The records that follow are to be given again exactly. Do not carry over any image.

Dataset items
....................

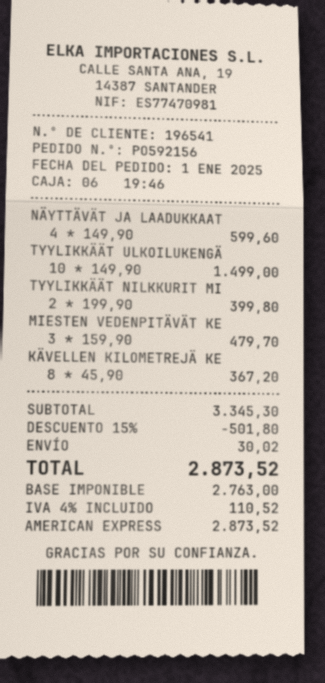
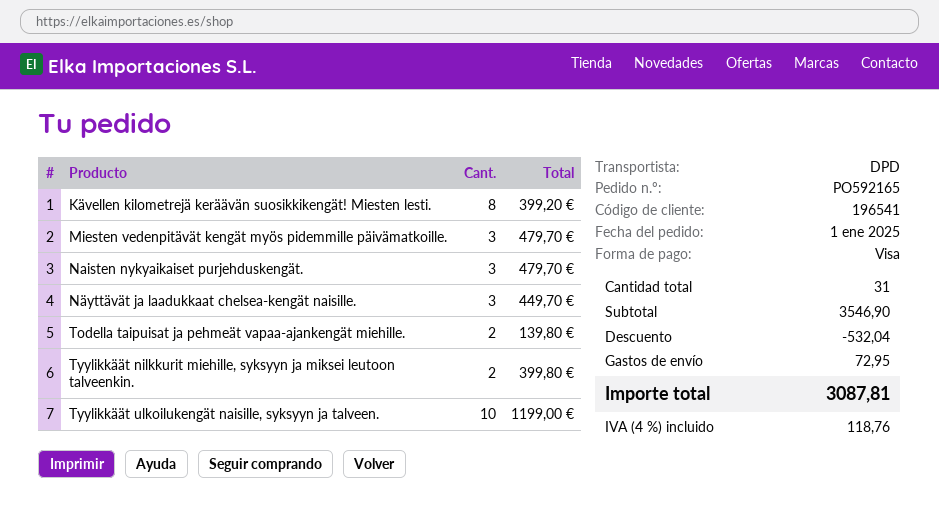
order number: PO592156 -> PO592165
payment method: American Express -> Visa
NÄYTTÄVÄT JA LAADUKKAAT: 4 for 599.60 -> 3 for 449.70
TYYLIKKÄÄT ULKOILUKENGÄ: 10 for 1499.00 -> 10 for 1199.00
KÄVELLEN KILOMETREJÄ KE: 8 for 367.20 -> 8 for 399.20
Naisten nykyaikaiset purjehduskengät.: none -> 3 for 479.70
Todella taipuisat ja pehmeät vapaa-ajankengät miehille.: none -> 2 for 139.80
subtotal: 3345.30 -> 3546.90
discount: 501.80 -> 532.04
shipping: 30.02 -> 72.95
tax: 4% = 110.52 -> 4% = 118.76
total: 2873.52 -> 3087.81

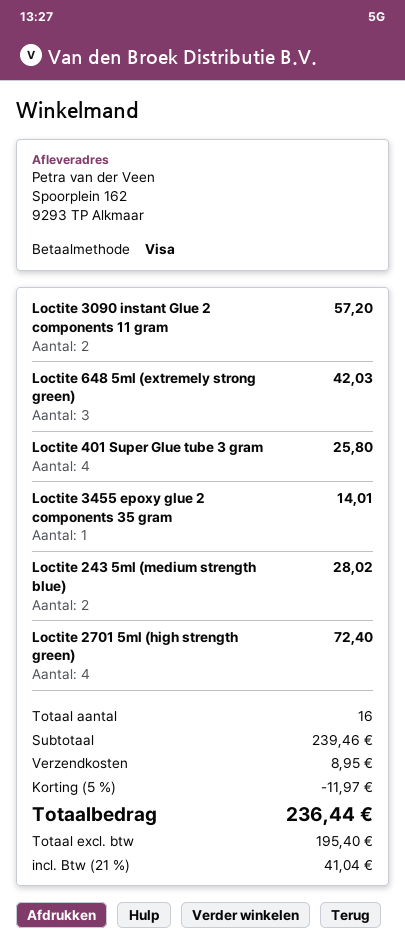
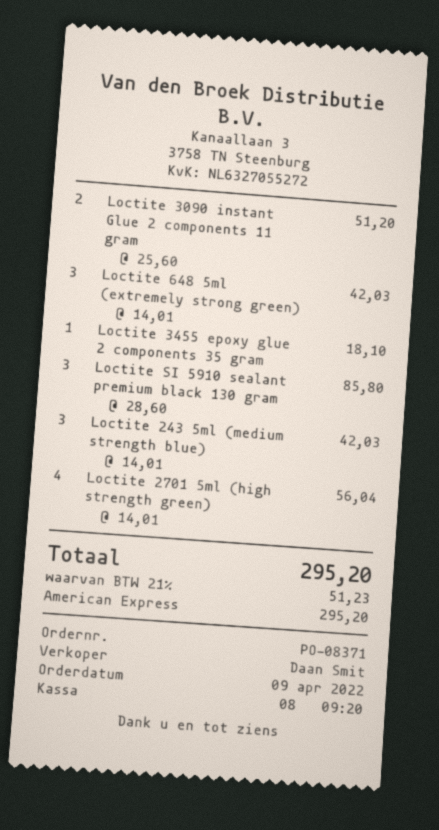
payment method: Visa -> American Express
Loctite 3090 instant Glue 2 components 11 gram: 2 for 57.20 -> 2 for 51.20
Loctite 401 Super Glue tube 3 gram: 4 for 25.80 -> none
Loctite 3455 epoxy glue 2 components 35 gram: 1 for 14.01 -> 1 for 18.10
Loctite 243 5ml (medium strength blue): 2 for 28.02 -> 3 for 42.03
Loctite 2701 5ml (high strength green): 4 for 72.40 -> 4 for 56.04
Loctite SI 5910 sealant premium black 130 gram: none -> 3 for 85.80
discount: 5% = 11.97 -> none
shipping: 8.95 -> none
tax: 21% = 41.04 -> 21% = 51.23
total: 236.44 -> 295.20

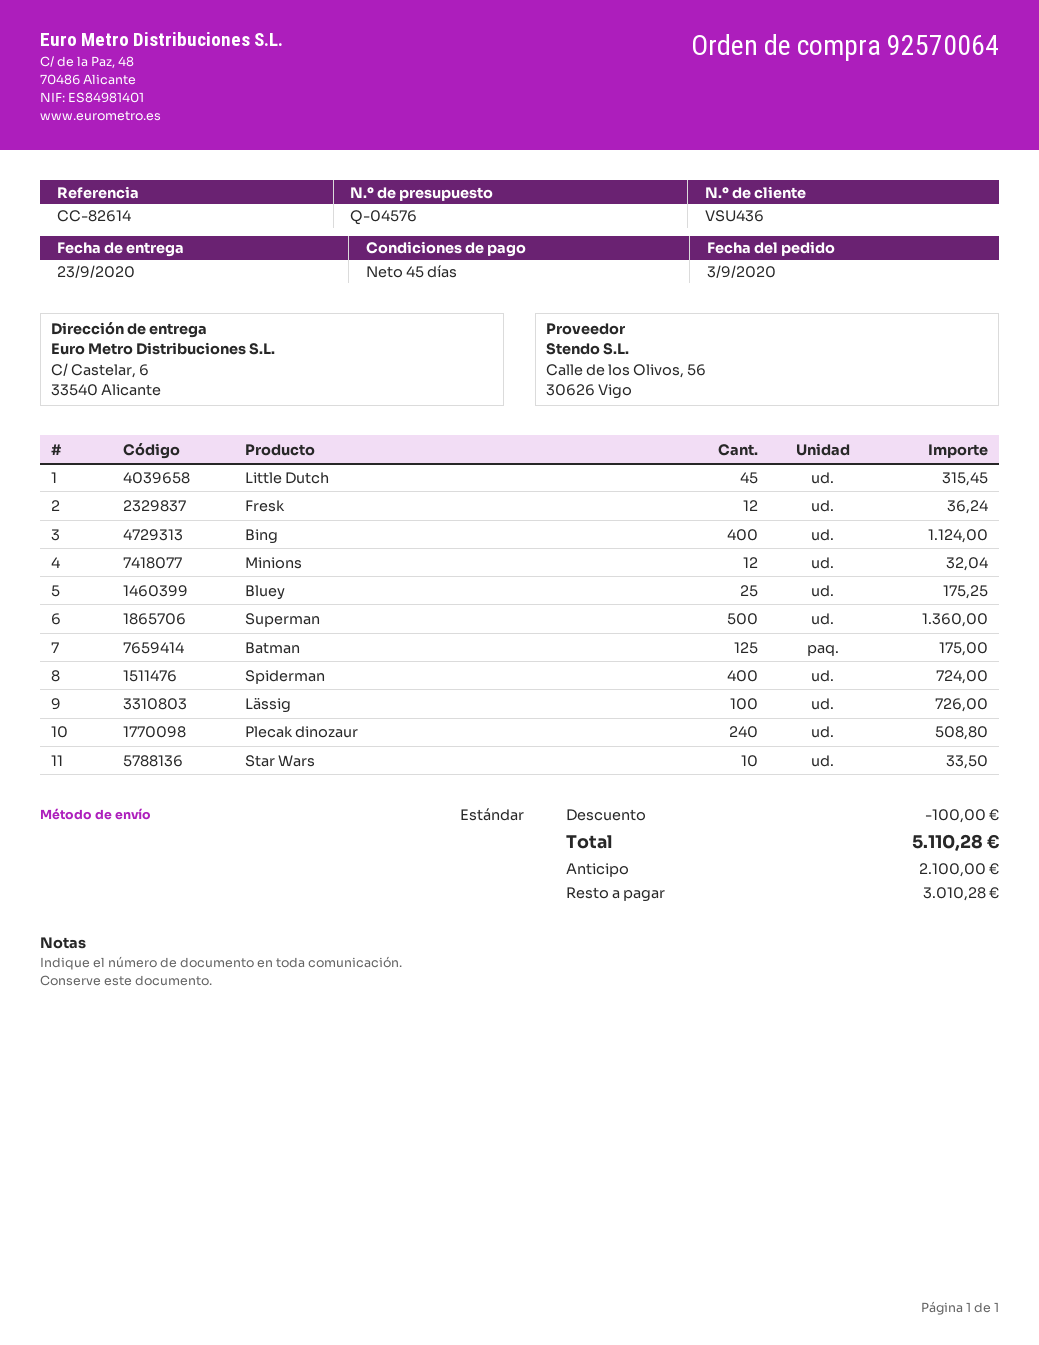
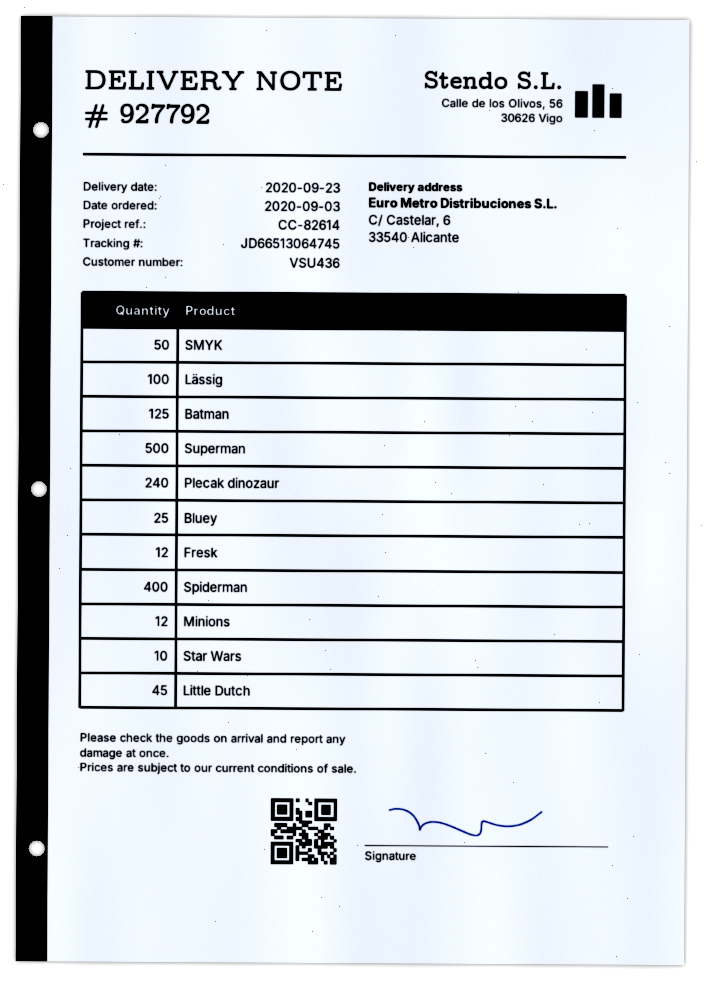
Bing: 400 -> none
SMYK: none -> 50

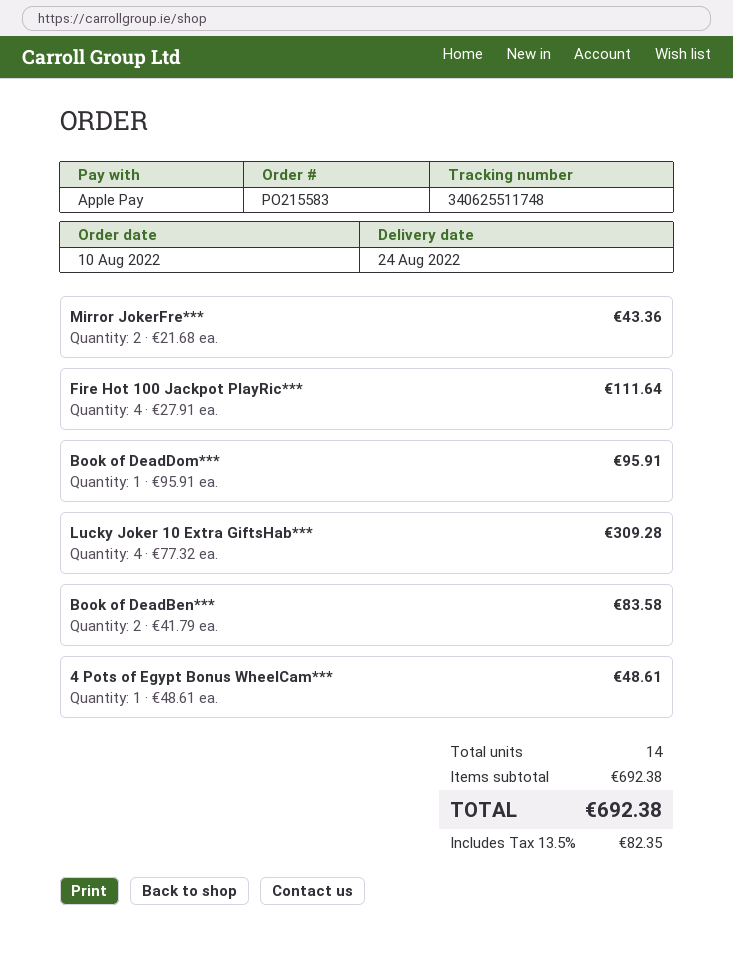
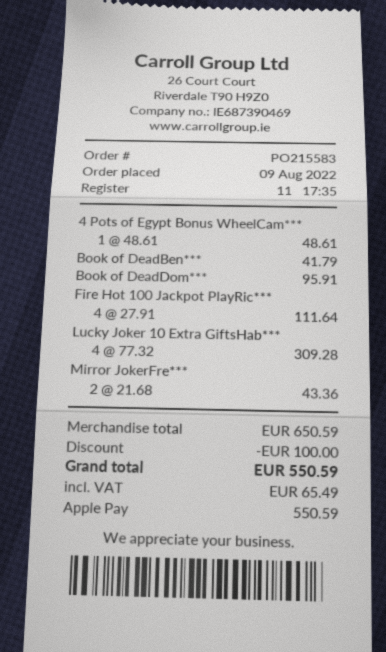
order date: 2022-08-10 -> 2022-08-09
Book of DeadBen***: 2 x 41.79 = 83.58 -> 1 x 41.79 = 41.79
subtotal: 692.38 -> 650.59
discount: none -> 100.00
tax: 82.35 -> 65.49
total: 692.38 -> 550.59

....................

> [Answer to the problem]
order number: PO592156 -> PO592165
payment method: American Express -> Visa
NÄYTTÄVÄT JA LAADUKKAAT: 4 for 599.60 -> 3 for 449.70
TYYLIKKÄÄT ULKOILUKENGÄ: 10 for 1499.00 -> 10 for 1199.00
KÄVELLEN KILOMETREJÄ KE: 8 for 367.20 -> 8 for 399.20
Naisten nykyaikaiset purjehduskengät.: none -> 3 for 479.70
Todella taipuisat ja pehmeät vapaa-ajankengät miehille.: none -> 2 for 139.80
subtotal: 3345.30 -> 3546.90
discount: 501.80 -> 532.04
shipping: 30.02 -> 72.95
tax: 4% = 110.52 -> 4% = 118.76
total: 2873.52 -> 3087.81

payment method: Visa -> American Express
Loctite 3090 instant Glue 2 components 11 gram: 2 for 57.20 -> 2 for 51.20
Loctite 401 Super Glue tube 3 gram: 4 for 25.80 -> none
Loctite 3455 epoxy glue 2 components 35 gram: 1 for 14.01 -> 1 for 18.10
Loctite 243 5ml (medium strength blue): 2 for 28.02 -> 3 for 42.03
Loctite 2701 5ml (high strength green): 4 for 72.40 -> 4 for 56.04
Loctite SI 5910 sealant premium black 130 gram: none -> 3 for 85.80
discount: 5% = 11.97 -> none
shipping: 8.95 -> none
tax: 21% = 41.04 -> 21% = 51.23
total: 236.44 -> 295.20

Bing: 400 -> none
SMYK: none -> 50

order date: 2022-08-10 -> 2022-08-09
Book of DeadBen***: 2 x 41.79 = 83.58 -> 1 x 41.79 = 41.79
subtotal: 692.38 -> 650.59
discount: none -> 100.00
tax: 82.35 -> 65.49
total: 692.38 -> 550.59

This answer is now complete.